> [ASSIGNMENT] Select from the data all lines with the word "ABONAMENT".

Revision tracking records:
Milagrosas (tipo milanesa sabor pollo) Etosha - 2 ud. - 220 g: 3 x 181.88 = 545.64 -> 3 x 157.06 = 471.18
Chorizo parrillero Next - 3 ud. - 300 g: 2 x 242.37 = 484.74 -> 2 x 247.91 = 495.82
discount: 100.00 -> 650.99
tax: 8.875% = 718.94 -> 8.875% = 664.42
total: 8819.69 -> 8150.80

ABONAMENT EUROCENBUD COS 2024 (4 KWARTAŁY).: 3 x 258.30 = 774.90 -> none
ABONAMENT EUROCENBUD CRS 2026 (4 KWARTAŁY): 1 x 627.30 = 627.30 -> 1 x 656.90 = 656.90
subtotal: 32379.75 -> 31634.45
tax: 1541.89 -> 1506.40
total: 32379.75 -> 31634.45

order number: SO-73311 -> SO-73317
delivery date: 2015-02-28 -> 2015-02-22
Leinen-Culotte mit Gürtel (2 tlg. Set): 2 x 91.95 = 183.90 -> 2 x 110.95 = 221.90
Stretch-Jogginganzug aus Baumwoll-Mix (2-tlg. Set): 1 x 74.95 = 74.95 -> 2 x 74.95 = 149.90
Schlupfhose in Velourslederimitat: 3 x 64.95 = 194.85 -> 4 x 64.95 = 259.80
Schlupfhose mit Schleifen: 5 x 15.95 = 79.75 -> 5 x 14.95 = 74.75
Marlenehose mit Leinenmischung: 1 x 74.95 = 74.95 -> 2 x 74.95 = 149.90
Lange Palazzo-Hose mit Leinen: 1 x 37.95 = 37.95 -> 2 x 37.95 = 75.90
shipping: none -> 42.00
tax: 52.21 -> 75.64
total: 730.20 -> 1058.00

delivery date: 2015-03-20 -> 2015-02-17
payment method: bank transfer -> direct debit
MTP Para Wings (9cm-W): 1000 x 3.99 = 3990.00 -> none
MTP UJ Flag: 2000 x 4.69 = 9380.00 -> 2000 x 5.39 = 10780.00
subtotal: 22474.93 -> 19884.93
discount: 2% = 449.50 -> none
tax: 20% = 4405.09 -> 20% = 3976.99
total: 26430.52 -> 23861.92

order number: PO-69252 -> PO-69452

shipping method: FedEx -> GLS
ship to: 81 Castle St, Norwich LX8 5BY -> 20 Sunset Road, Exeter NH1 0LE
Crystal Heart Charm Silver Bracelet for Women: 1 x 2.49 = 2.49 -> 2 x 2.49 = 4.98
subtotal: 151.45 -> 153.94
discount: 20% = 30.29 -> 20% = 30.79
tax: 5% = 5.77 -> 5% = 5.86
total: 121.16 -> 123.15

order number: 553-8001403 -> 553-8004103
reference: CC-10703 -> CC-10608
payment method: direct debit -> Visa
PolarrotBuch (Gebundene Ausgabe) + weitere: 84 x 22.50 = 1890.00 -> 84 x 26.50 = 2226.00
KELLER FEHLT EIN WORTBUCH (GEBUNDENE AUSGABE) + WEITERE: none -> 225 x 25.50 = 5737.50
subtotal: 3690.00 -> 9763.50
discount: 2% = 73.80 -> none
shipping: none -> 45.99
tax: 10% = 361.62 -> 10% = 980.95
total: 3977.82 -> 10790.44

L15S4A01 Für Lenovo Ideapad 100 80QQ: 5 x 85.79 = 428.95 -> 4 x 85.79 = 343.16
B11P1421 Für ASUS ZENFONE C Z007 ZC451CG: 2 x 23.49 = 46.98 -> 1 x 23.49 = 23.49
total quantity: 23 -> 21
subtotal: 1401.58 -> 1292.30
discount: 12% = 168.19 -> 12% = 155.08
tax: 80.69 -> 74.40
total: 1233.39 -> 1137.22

> [WORKED SOLUTION]
ABONAMENT EUROCENBUD COS 2024 (4 KWARTAŁY).: 3 x 258.30 = 774.90 -> none
ABONAMENT EUROCENBUD CRS 2026 (4 KWARTAŁY): 1 x 627.30 = 627.30 -> 1 x 656.90 = 656.90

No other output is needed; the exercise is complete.